The story goes that several hundred years ago, on a mere whim, a gang of Jesuits grew tired of earthly ways and set out in a secondhand spaceship to find a deserted planet. There they would establish a Jesuitical paradise, if one can imagine such a thing. They, quite clearly, did. But what they cannot have foreseen was their gradual crumpling, which began shortly after they landed on their distant world, and proceeded apace, with ghastly consequences. Now every single Jesuit on the planet was a picture of almost unimaginable crumplement. Paradise it might have been, but a paradise tinged with crumples.

This much we knew from radio reports picked up by a space scooter. The news caused something of a hubbub when it reached Earth. Certain members of the Interplanetary Council were livid, others more sanguine. But the livid ones won the day, and it was they who insisted on sending a mission to find the planet. Because of the space scooter’s on-board radio scrambling system, it was an unfathomable mystery from where the stark and crumpled messages had been sent. I did ask Starship Command what I was meant to do after I found the planet, and was given an envelope marked “Further Instructions To Be Opened Only After The Planet Of The Crumpled Jesuits Has Been Located And That Location Confirmed”. I kept the envelope tucked into a pocket of my Starship Captain’s Smock. It’s a fine smock, modelled on the ones worn by nineteenth century peasants in rustic English backwaters.

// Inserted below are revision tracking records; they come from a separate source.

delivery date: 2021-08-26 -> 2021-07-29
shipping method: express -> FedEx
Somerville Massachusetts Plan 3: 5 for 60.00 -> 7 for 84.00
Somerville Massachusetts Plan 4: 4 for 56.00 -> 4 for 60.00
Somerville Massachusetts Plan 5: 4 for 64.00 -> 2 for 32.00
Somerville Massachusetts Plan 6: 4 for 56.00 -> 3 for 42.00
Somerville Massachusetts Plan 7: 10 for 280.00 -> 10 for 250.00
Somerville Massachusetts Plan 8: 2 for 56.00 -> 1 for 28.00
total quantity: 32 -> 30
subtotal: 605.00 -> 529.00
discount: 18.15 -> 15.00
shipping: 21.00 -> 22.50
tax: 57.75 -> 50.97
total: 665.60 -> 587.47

“Rustic backwaters” is as good a description as any of the many and various worlds we have visited during the last four and a half years. We have seen incredible things, most of them involving potatoes, hay and space-straw, but to date we have not encountered a crumpled Jesuit. Uncrumpled ones, yes, on certain other planets, a list of which I maintain in my log book. Most planets, after all, or at least most of the ones that support life, have a Jesuit, as they have an alderman and a town crier and a haberdasher and a man whose job it is to club seals. My crew and I have gained deep and penetrating insights into the basic patterns of the known universe.

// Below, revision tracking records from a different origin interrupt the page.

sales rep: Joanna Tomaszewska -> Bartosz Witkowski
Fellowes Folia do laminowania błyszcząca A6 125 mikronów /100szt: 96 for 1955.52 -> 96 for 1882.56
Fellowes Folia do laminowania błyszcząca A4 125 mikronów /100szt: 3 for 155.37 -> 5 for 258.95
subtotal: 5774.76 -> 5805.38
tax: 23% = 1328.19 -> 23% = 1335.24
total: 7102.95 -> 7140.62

And we have taken tea with the voodoo-rastafarians of that most distant of all planets. It was our first port of call. Knowing that some members of my crew would suffer from terrible homesickness, I decided to ease their sufferings by the simple expedient of so arranging things that for the bulk of our voyage we would be heading Earthwards. In a roundabout way, of course, but generally with the starship’s nose cone pointing towards home. As a result of my captainy wisdom, morale has been high. Where the average starship voyage is a purgatory of lassitude, grumpiness, longing, and weeping, the Corrugated Cardboard is a jocund ship, with piccolo recitals and flower-arranging contests and jousting tournaments and games of quoits and monkey divertissements and all sorts of other recreations. On Sundays I prance and skip about with a fairy wand. The only tears are tears of happiness.

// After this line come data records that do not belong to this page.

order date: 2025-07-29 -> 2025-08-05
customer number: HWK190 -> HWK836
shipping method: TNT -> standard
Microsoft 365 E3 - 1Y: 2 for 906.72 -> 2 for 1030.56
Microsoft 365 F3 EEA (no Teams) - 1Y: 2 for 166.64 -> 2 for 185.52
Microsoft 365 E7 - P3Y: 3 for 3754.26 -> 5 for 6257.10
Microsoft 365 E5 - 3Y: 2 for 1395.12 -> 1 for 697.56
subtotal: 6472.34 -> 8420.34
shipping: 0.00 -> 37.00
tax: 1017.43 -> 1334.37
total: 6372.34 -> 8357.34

Yet for all that, there is mounting tension. With only six months before our scheduled landing at Starship Command HQ at Clacton-on-Sea, we are all too aware that we are in danger of failure. There has been so sign of anything even resembling the Planet of the Crumpled Jesuits. Our daily prayers are not helping, even though we say them in Latin, and wear vestments. The envelope in my pocket remains unopened. I know I cannot ask for more time. For one thing, the fuel will run out. Also, the emergency boosters packed up after we had to make a quick getaway from a planet in sector 9 which turned out to be inhabited entirely by starving, befanged and ferocious giant space-donkeys. The chief engineer, a dour Scot like all good starship chief engineers, has been faffing about with the boosters day in day out, but they still make a horrible creaking noise and sputter out. Or perhaps it is the chief engineer who makes the creaking noise? He may be more elderly than I had been led to believe. Or the space-time continuum might be playing tricks on us. I have heard rumours of such things.

But we must keep our peckers up. Today is the feast day of St Ignatius Loyola. We shall continue on our voyage aboard the starship Corrugated Cardboard with hope in our hearts. So we beat on, boats against the current, borne back ceaselessly into the gravitational field of the Planet of the Crumpled Jesuits.